Why these? In my deep and earth shattering shock of the unbearable news given to me, why would I quietly, calmly repeat these words over and over?
Was I talking to you? You were here, even then, to let me know? Does that make sense? And what were you saying to me that had these answers?
I always say “it’s ok” to those in pain or dealing with change of no choice. Was I telling you it’s ok? That I know you are still here. I know you are ok. I know that you are moving on to where you are supposed to be. Yes, it’s ok that this is the plan?
No. I do not feel that way. Now. But I wonder, in that day that cut open, raw day, if I did know better? If some how you were there to say, this is what happened. And I said, “It’s ok”. And you said, “I’m off to the next realm” and I said, “I know” and you said “ok?” and I said, “yes”.
And perhaps in my sheer grief that conversation happened but my brain can’t remember the details. It was a conversation our souls had. And it’s why I was so calm, so quiet, so (temporarily) absent from pain. Or maybe so deep in pain. Either way, I know it was a conversation we were having. An understanding that you gave me, to which, in my present pain, I must find and hang on to.
Over the last year, I am learning that I can still have a relationship with my son if I meet him halfway. Zane believed we are energy, souls having a human experience. He would talk about how souls vibrate at a much higher level than humans; of how the mind uses such a small capacity of its’ potential. This belief has inspired me to place hope in the practice of raising my vibration level to receive more.

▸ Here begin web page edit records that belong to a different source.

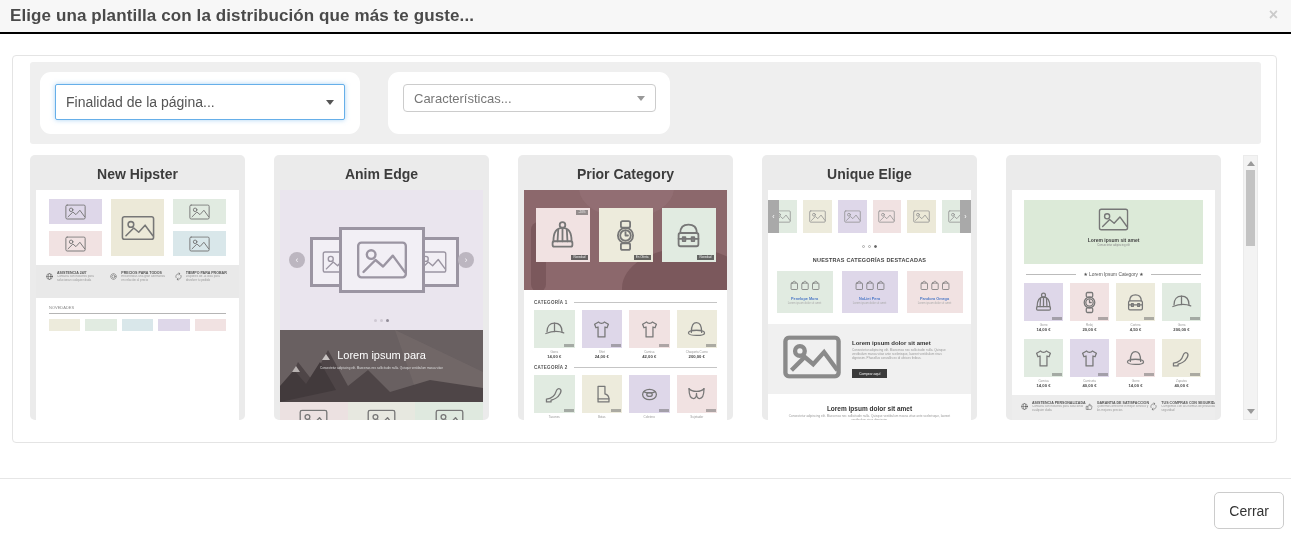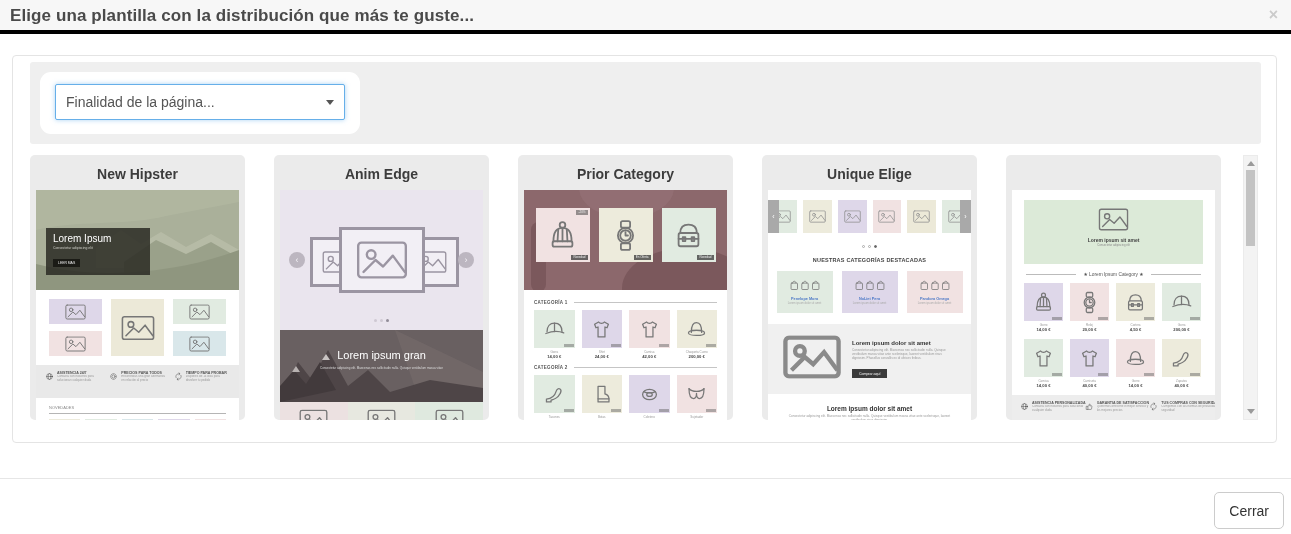"Elige una plantilla con la" .mhead { border-bottom: 4px solid #000000 -> 2px solid #000000 }
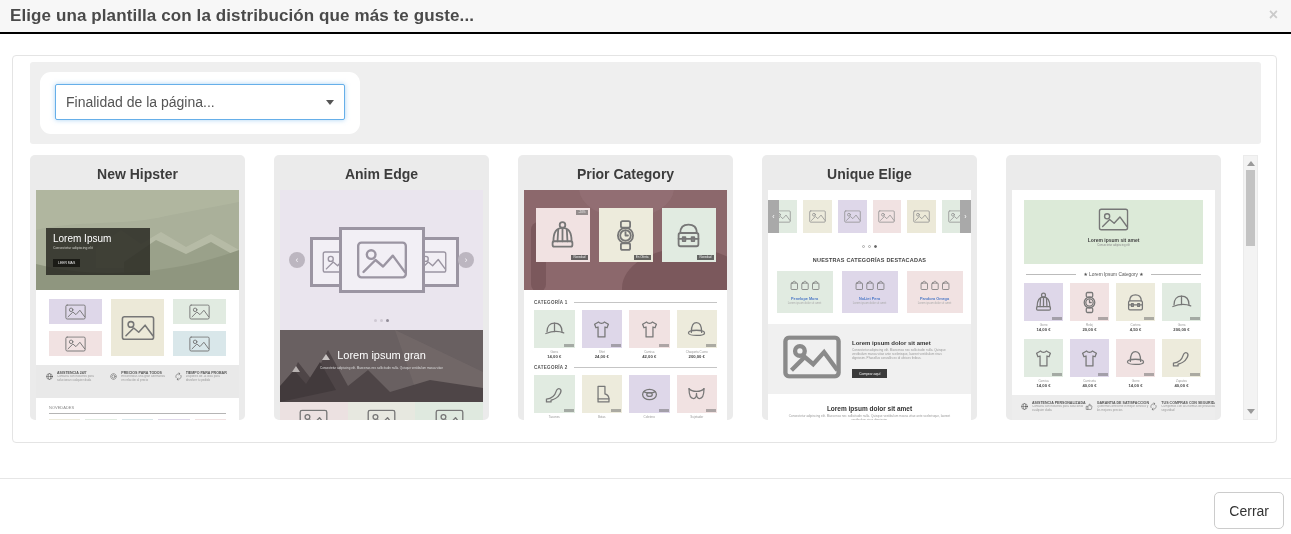"Características..." div.fcard { html: none -> <div> <div> <span>Características...</span> <span></span> </div> </div> }
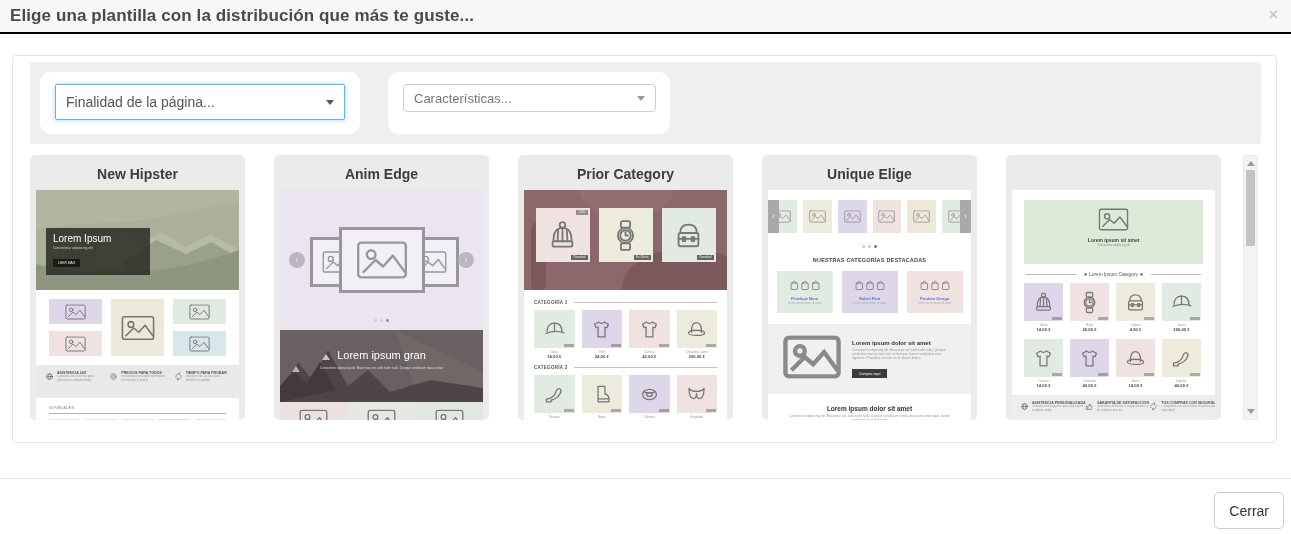"Lorem Ipsum" div.nh-hero { html: <div> <svg> <rect></rect> <path></path> <polygon></polygon> <polygon></polygon> <path></path> </svg> <div> <div>Lorem Ipsum</div> <div>Consectetur adipiscing elit</div> <div>Leer más</div> </div> </div> -> none }
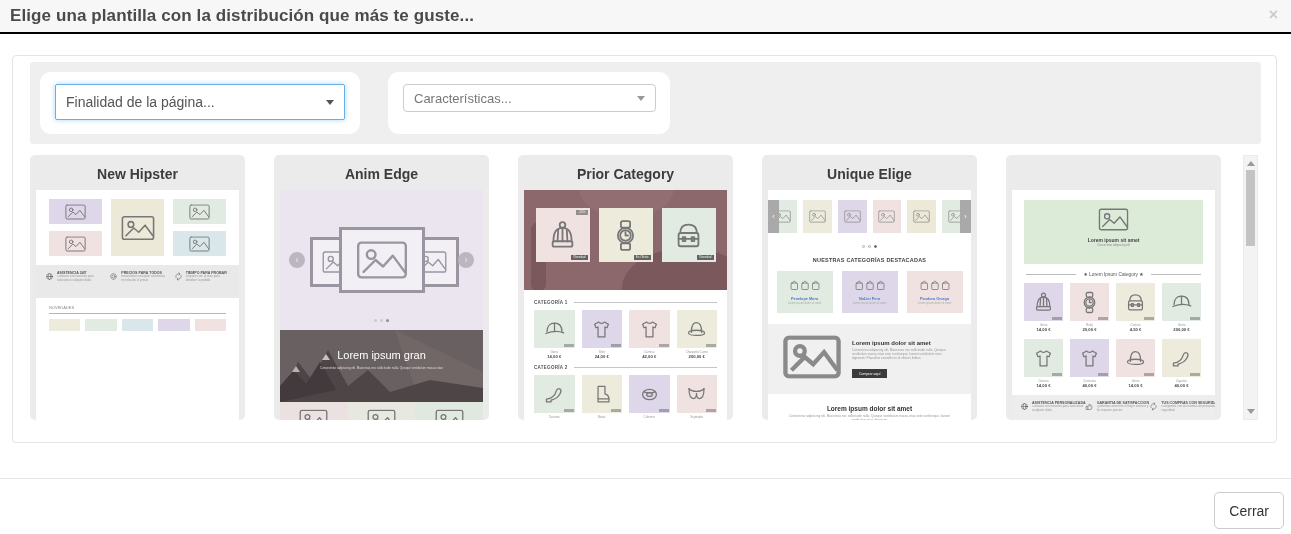"Lorem ipsum gran" div.ae-ht { text: gran -> para }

At first this sounded too sci-fi trippy for me but what do I have to lose? I mean, how happy are we when we dream of our children or see a sign that we believe they sent? Why wouldn’t you want to have more of those, daily dosages of connection. Albeit, a physical hug is what we will always wish for, since fate stole that from us, what could other possible ways to unite with our child be?
I believe that my words uttered repeatedly that day, hours after we were told he was killed, was a conversation I did indeed have with my son. It was the first of many to come.